=== Begin Enclosure ===
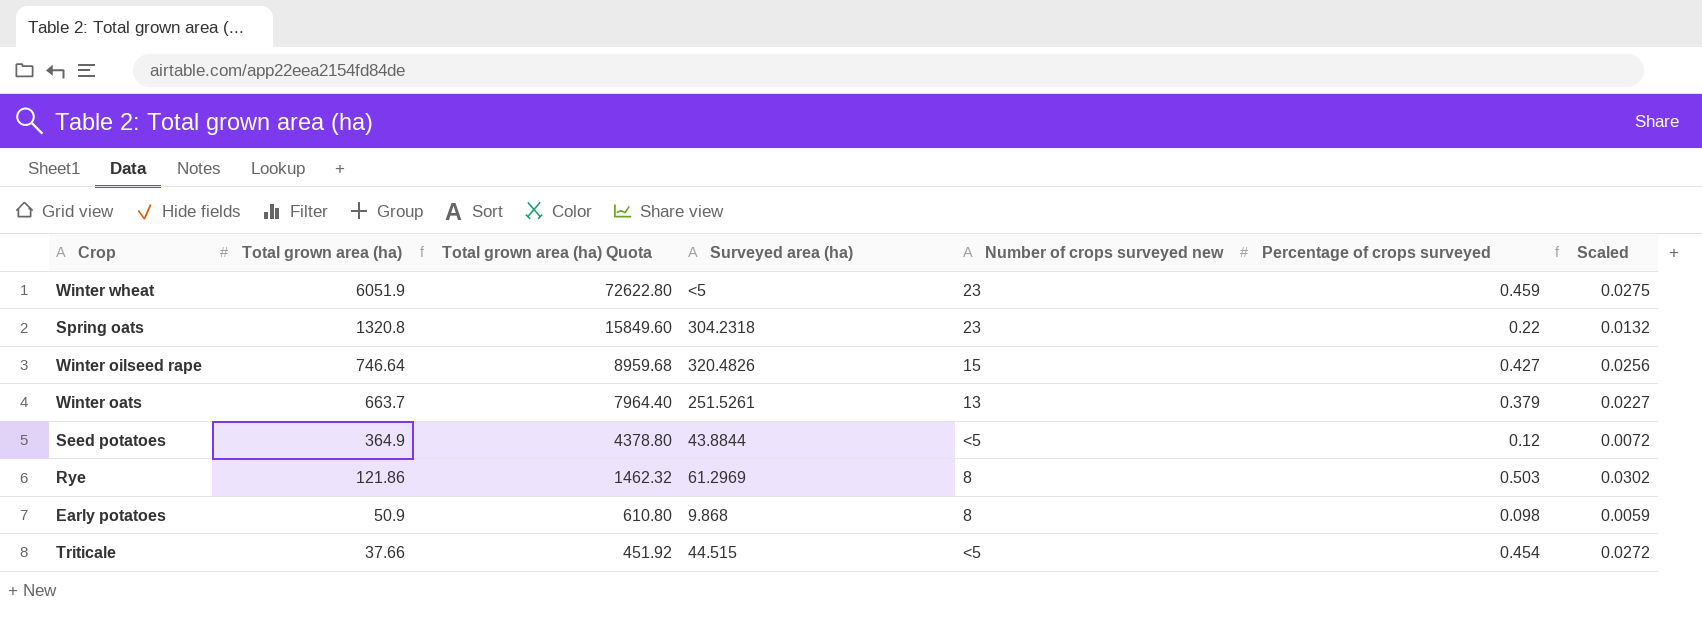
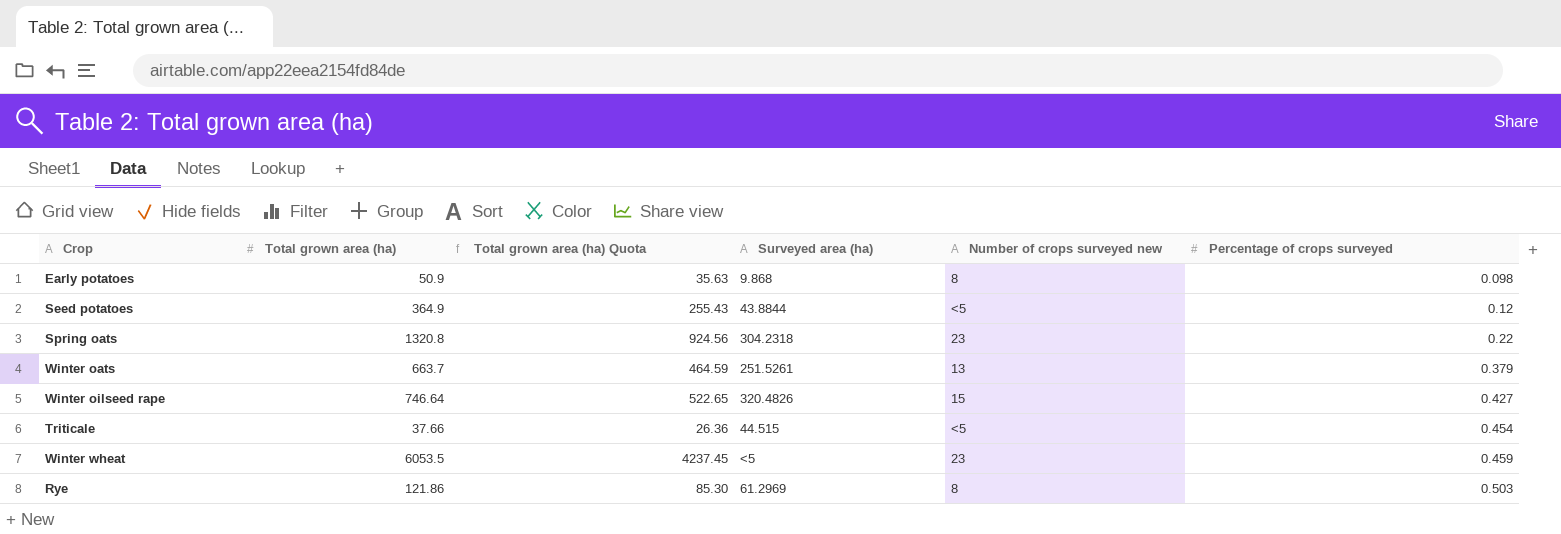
row order: Total grown area (ha) descending -> Percentage of crops surveyed ascending
column Scaled | formula: [Percentage of crops surveyed] * 0.06 -> none
column Total grown area (ha) Quota | formula: [Total grown area (ha)] * 12 -> [Total grown area (ha)] * 0.7
Winter wheat | Total grown area (ha): 6051.9 -> 6053.5

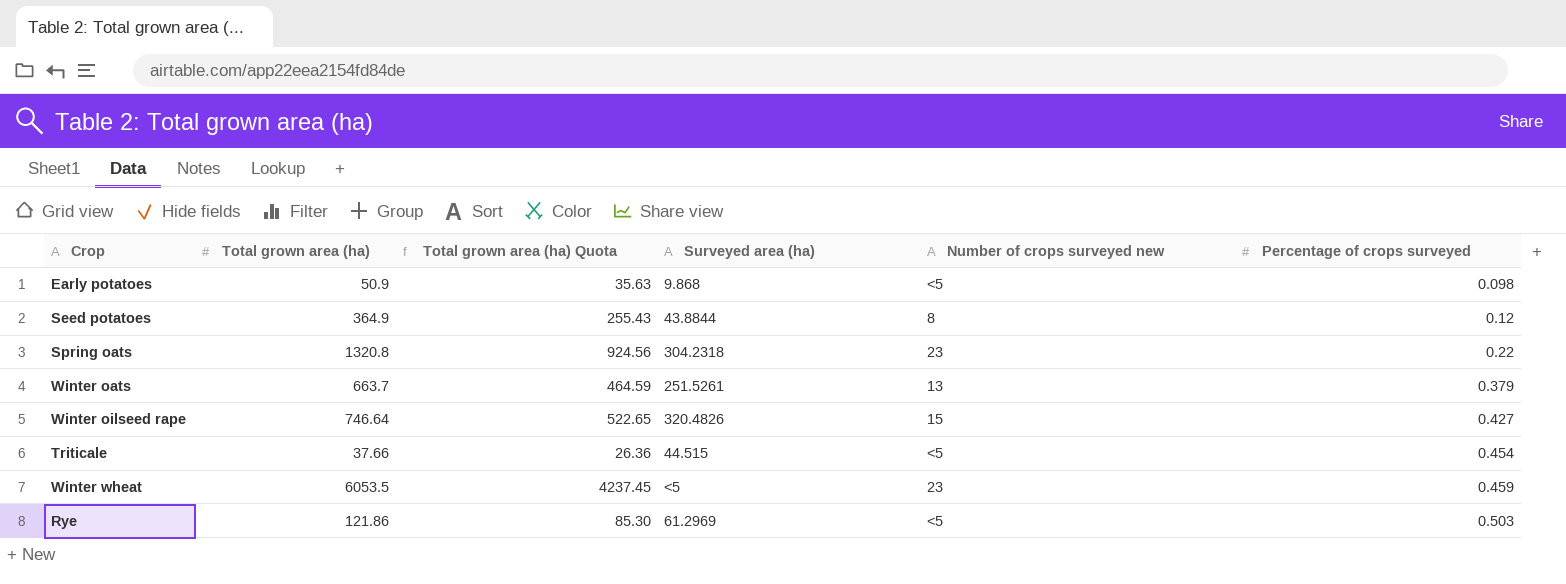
Early potatoes | Number of crops surveyed new: 8 -> <5
Seed potatoes | Number of crops surveyed new: <5 -> 8
Rye | Number of crops surveyed new: 8 -> <5

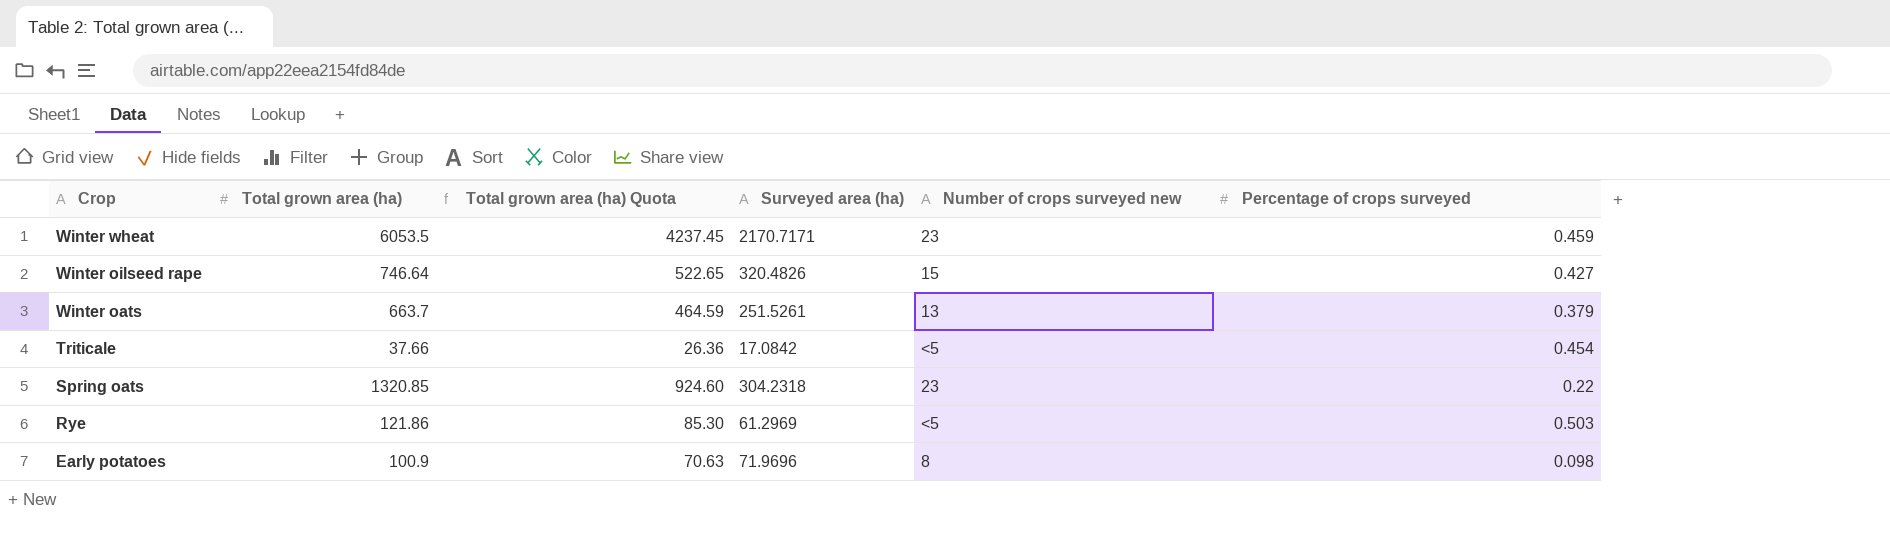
row order: Percentage of crops surveyed ascending -> Crop descending
row Seed potatoes: 364.9 | 255.43 | 43.8844 | 8 | 0.12 -> none
Winter wheat | Surveyed area (ha): <5 -> 2170.7171
Triticale | Surveyed area (ha): 44.515 -> 17.0842
Spring oats | Total grown area (ha): 1320.8 -> 1320.85
Spring oats | Total grown area (ha) Quota: 924.56 -> 924.60
Early potatoes | Total grown area (ha): 50.9 -> 100.9
Early potatoes | Total grown area (ha) Quota: 35.63 -> 70.63
Early potatoes | Surveyed area (ha): 9.868 -> 71.9696
Early potatoes | Number of crops surveyed new: <5 -> 8

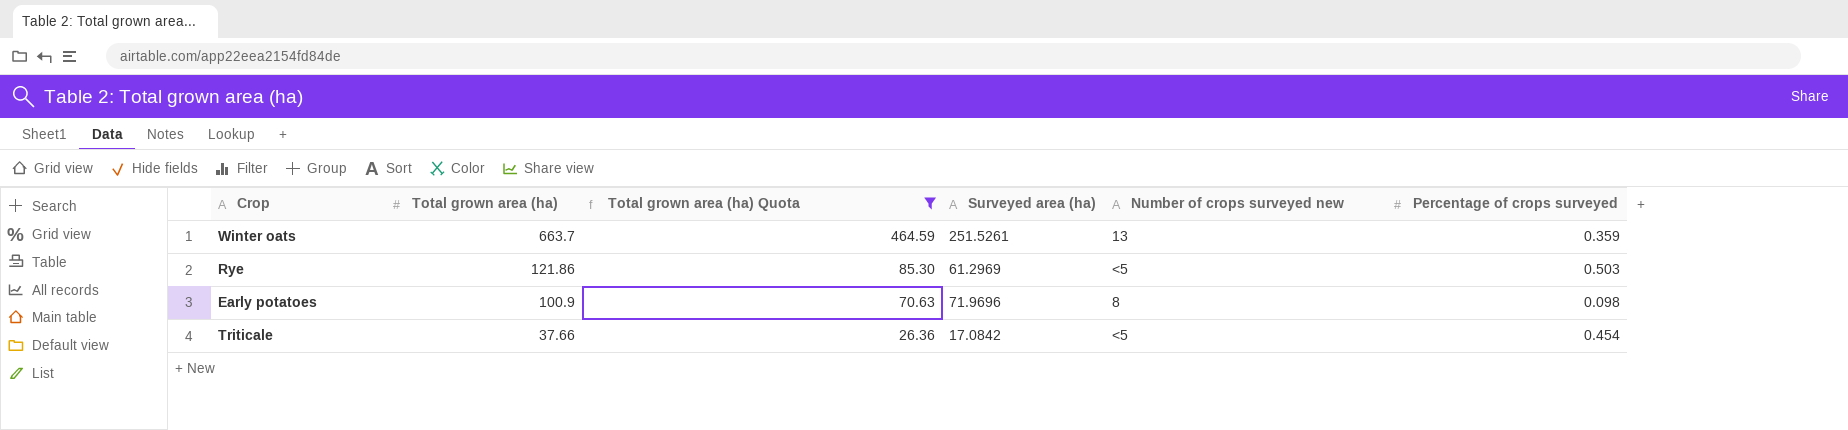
filter: none -> Total grown area (ha) Quota <= 464.59
row order: Crop descending -> Total grown area (ha) descending
Winter oats | Percentage of crops surveyed: 0.379 -> 0.359

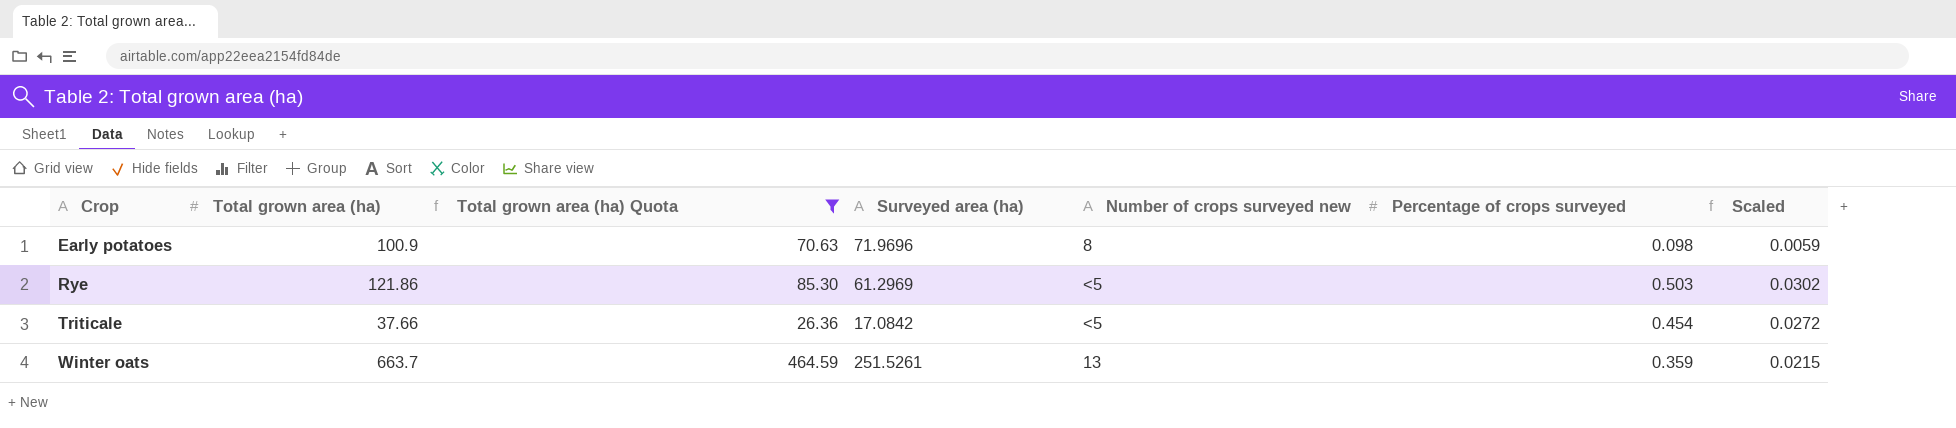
row order: Total grown area (ha) descending -> Crop ascending
column Scaled | formula: none -> [Percentage of crops surveyed] * 0.06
=== End Enclosure ===
WORK TO COMPLETE: Give the lines of the entries above exactly as they appear, leaving out each picture.

TASK OUTPUT:
row order: Total grown area (ha) descending -> Percentage of crops surveyed ascending
column Scaled | formula: [Percentage of crops surveyed] * 0.06 -> none
column Total grown area (ha) Quota | formula: [Total grown area (ha)] * 12 -> [Total grown area (ha)] * 0.7
Winter wheat | Total grown area (ha): 6051.9 -> 6053.5

Early potatoes | Number of crops surveyed new: 8 -> <5
Seed potatoes | Number of crops surveyed new: <5 -> 8
Rye | Number of crops surveyed new: 8 -> <5

row order: Percentage of crops surveyed ascending -> Crop descending
row Seed potatoes: 364.9 | 255.43 | 43.8844 | 8 | 0.12 -> none
Winter wheat | Surveyed area (ha): <5 -> 2170.7171
Triticale | Surveyed area (ha): 44.515 -> 17.0842
Spring oats | Total grown area (ha): 1320.8 -> 1320.85
Spring oats | Total grown area (ha) Quota: 924.56 -> 924.60
Early potatoes | Total grown area (ha): 50.9 -> 100.9
Early potatoes | Total grown area (ha) Quota: 35.63 -> 70.63
Early potatoes | Surveyed area (ha): 9.868 -> 71.9696
Early potatoes | Number of crops surveyed new: <5 -> 8

filter: none -> Total grown area (ha) Quota <= 464.59
row order: Crop descending -> Total grown area (ha) descending
Winter oats | Percentage of crops surveyed: 0.379 -> 0.359

row order: Total grown area (ha) descending -> Crop ascending
column Scaled | formula: none -> [Percentage of crops surveyed] * 0.06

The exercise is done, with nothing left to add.